Some people fertilize their orchids using things from the kitchen, like coffee, milk, or even bananas.
However, not anything natural is a good fertilizer for indoor orchids, which are mostly epiphytic (or orchids that do not grow in soil).
Since most orchids do not grow like most plants in soil, a good natural fertilizer should be water-based without solids and is well fermented for immediate nutrient uptake. It’s a myth to put coffee, egg shells, milk, rice water, etc. to an orchid and expect it to absorb nutrients like humans.
This article will first debunk the myth of some of the frequently recommended natural orchid fertilizers. I will also explain the type of natural fertilizers that really works for orchids and provide a tried-and-true DIY fertilizer recipe that I have used to successfully produce healthy orchids with big blooms.
What makes a GOOD natural fertilizer for orchids?
Natural fertilizing is much more than just dumping an organic substance to our plants. It requires a holistic eco-system with healthy communities of micro-organisms, the right temperature, moisture, pH, and time to break down large molecules of nutrients in organic materials into smaller chemical molecules before they can be absorbed by the roots of the plant.
The principle behind organic fertilizing is to feed the soil, instead of the plants. We provide enough organic substances to feed the microbes living around the roots so they can digest the food and break it down into nutrients slowly for the plants.
Microbes in the soil can take between a few weeks to a few months to metabolize the large molecules in the organic matter such as protein into smaller molecules such as nitrates before they can be absorbed by the roots.
But, since epiphytic orchids do not grow in soil, the way to fertilize epiphytic orchids naturally should not be aiming at feeding soil microbes for a slow release of nutrients. Rather, an immediate release of nutrients is needed.

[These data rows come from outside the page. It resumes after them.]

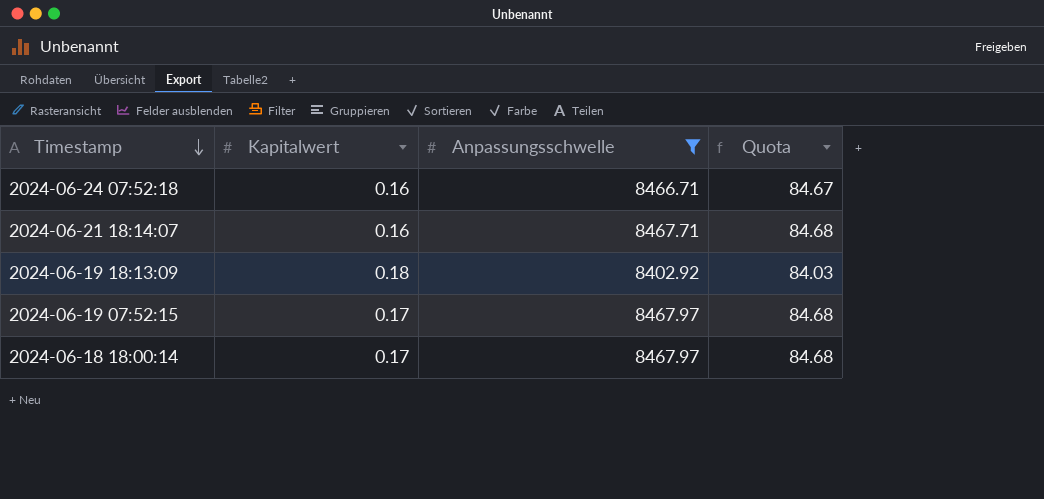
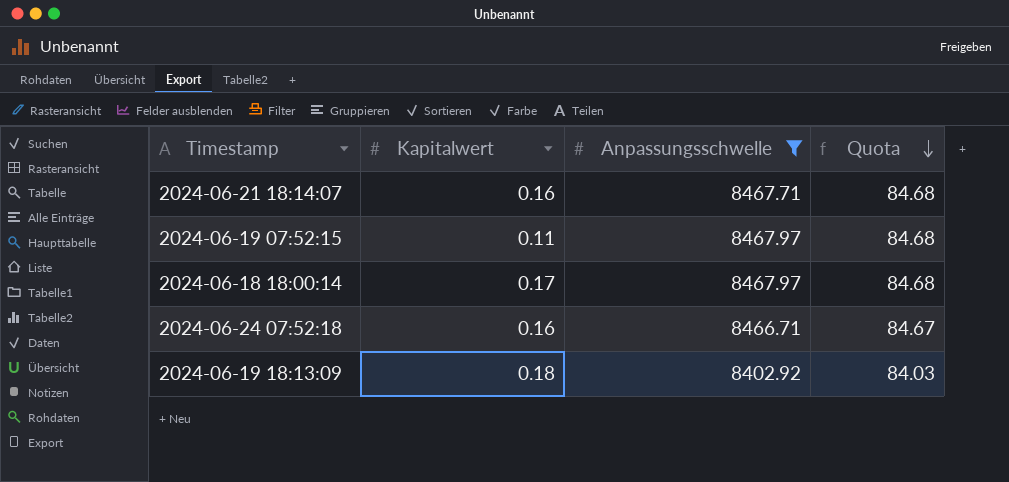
row order: Timestamp descending -> Quota descending
2024-06-19 07:52:15 | Kapitalwert: 0.17 -> 0.11

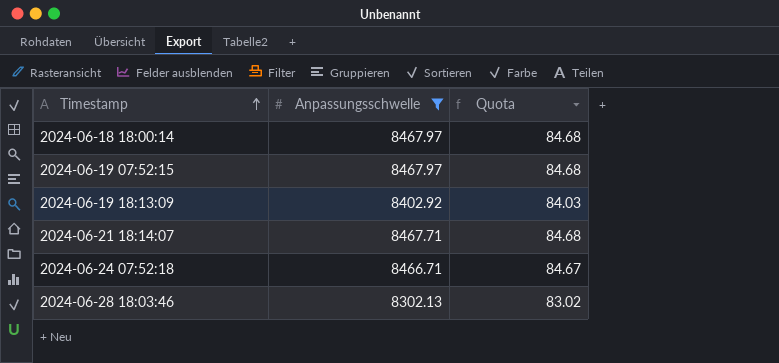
row order: Quota descending -> Timestamp ascending
column Kapitalwert | position: 2 -> none
row 2024-06-28 18:03:46: none -> 8302.13 | 83.02

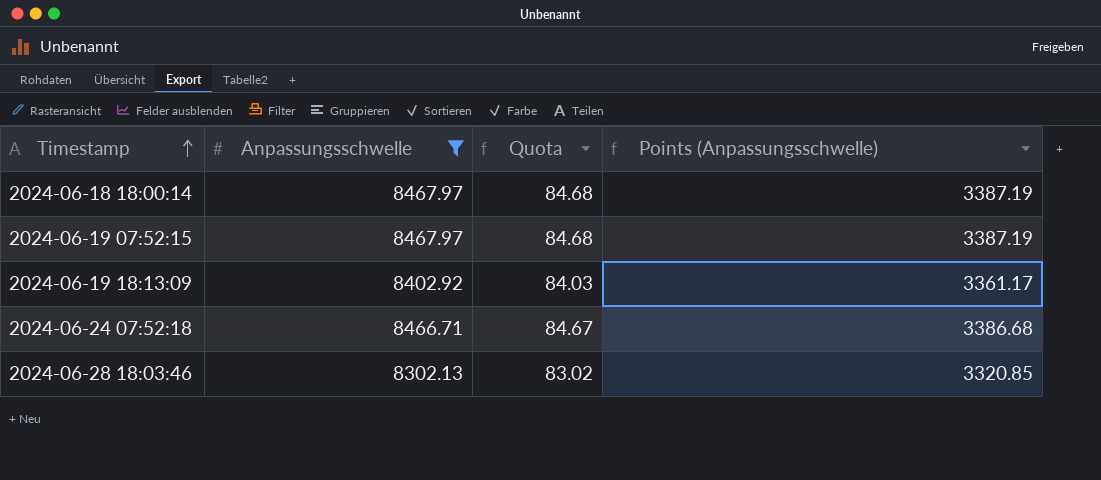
column Points (Anpassungsschwelle) | formula: none -> [Anpassungsschwelle] * 0.4
row 2024-06-21 18:14:07: 8467.71 | 84.68 -> none

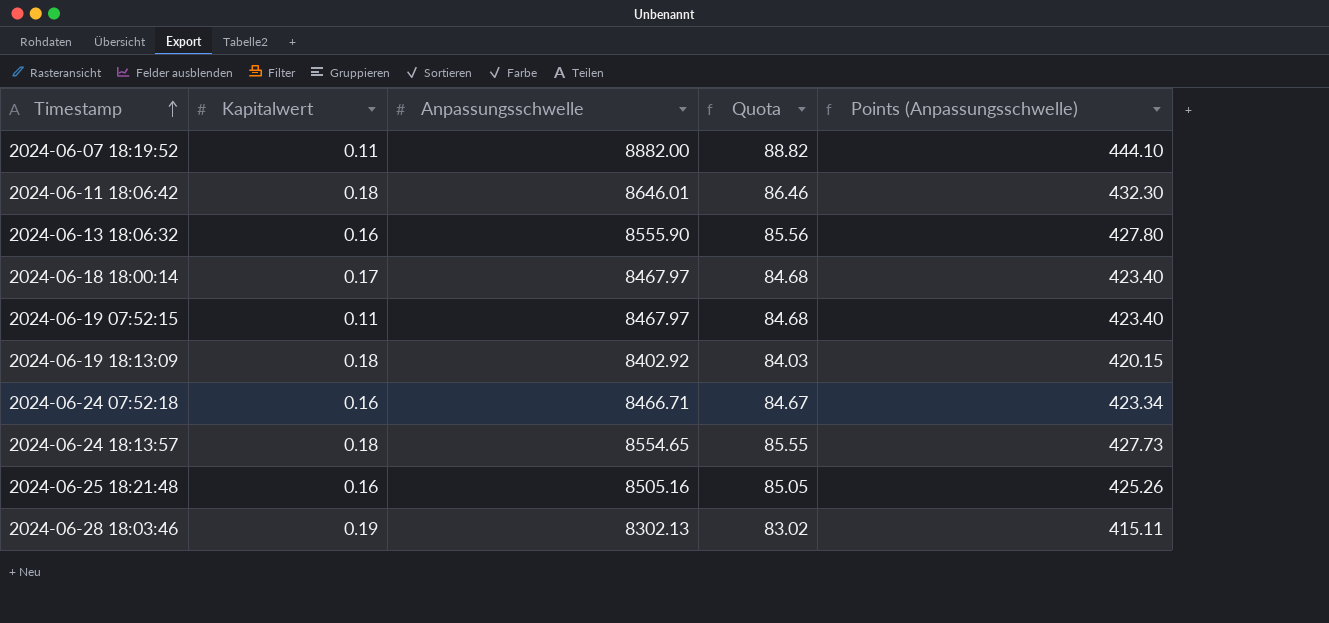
filter: Anpassungsschwelle <= 8467.97 -> none
column Kapitalwert | position: none -> 2
column Points (Anpassungsschwelle) | formula: [Anpassungsschwelle] * 0.4 -> [Anpassungsschwelle] * 0.05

Apart from that, what makes natural fertilizing more difficult for orchid growers is that the way most orchids are grown at home is not natural to its native habitat. That includes
- growing orchids in pots
- growing orchids indoor
- growing orchids in a moss and bark medium
- flushing or soaking orchids from time to time to prevent salt buildup on the roots
- changing the medium every 1-2 years to prevent decomposition and root rot
So, what makes a good natural fertilizer for orchids? A good natural fertilizer suitable for growing orchids in indoor settings should have the following characteristics: - It is water-based to facilitate a fast release of nutrients - It does not contain solids that can clog the orchid medium and reduce ventilation to the roots - the organic substances are well-fermented with nutrients broken down into small molecules for immediate uptake - it does not produce a foul smell - it does not attract gnats and pests - its production is economically and environmentally sustainable (with resources easily accessible, without needing to purchase from afar)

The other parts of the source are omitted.